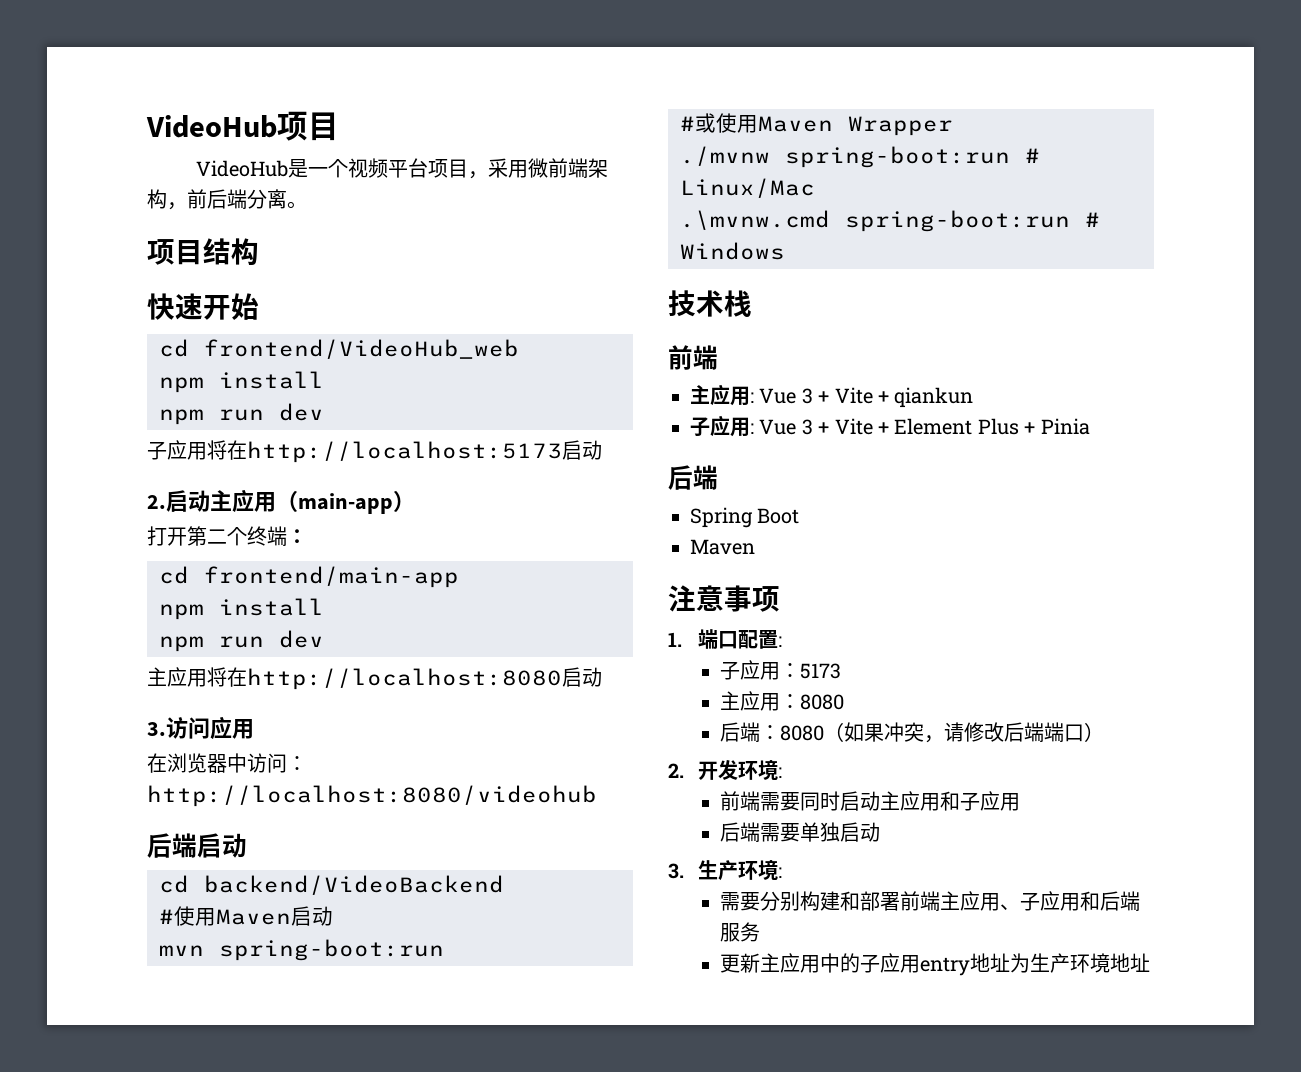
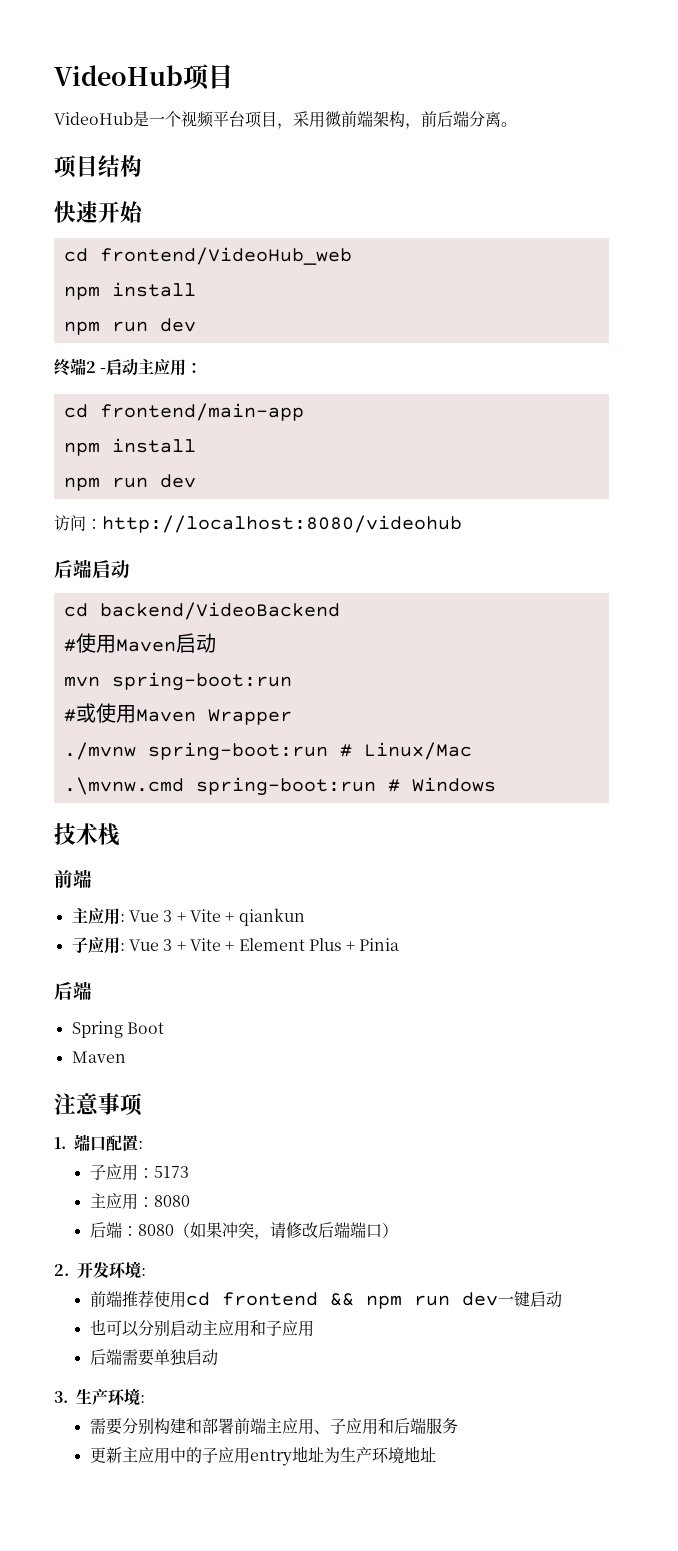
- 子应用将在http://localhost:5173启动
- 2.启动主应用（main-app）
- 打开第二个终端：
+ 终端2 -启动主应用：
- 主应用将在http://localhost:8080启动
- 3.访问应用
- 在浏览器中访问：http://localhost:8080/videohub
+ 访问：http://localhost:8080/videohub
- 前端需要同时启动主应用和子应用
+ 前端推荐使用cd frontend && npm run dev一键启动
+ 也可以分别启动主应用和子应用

====

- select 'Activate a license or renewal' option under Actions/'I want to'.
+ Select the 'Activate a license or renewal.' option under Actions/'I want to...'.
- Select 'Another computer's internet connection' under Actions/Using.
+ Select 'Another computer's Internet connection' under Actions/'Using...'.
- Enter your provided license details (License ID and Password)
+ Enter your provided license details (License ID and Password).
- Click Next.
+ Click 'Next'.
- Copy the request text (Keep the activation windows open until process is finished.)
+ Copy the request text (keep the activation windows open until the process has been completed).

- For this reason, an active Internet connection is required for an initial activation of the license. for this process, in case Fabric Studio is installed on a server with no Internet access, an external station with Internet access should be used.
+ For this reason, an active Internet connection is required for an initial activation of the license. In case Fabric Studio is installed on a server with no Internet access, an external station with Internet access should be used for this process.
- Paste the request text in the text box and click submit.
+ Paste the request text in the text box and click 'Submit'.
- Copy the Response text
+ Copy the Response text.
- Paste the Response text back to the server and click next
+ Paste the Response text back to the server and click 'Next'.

====

Aim of the task:
Task for the records above: copy every line in which the word "station" occurs.

Written reply:
- For this reason, an active Internet connection is required for an initial activation of the license. for this process, in case Fabric Studio is installed on a server with no Internet access, an external station with Internet access should be used.
+ For this reason, an active Internet connection is required for an initial activation of the license. In case Fabric Studio is installed on a server with no Internet access, an external station with Internet access should be used for this process.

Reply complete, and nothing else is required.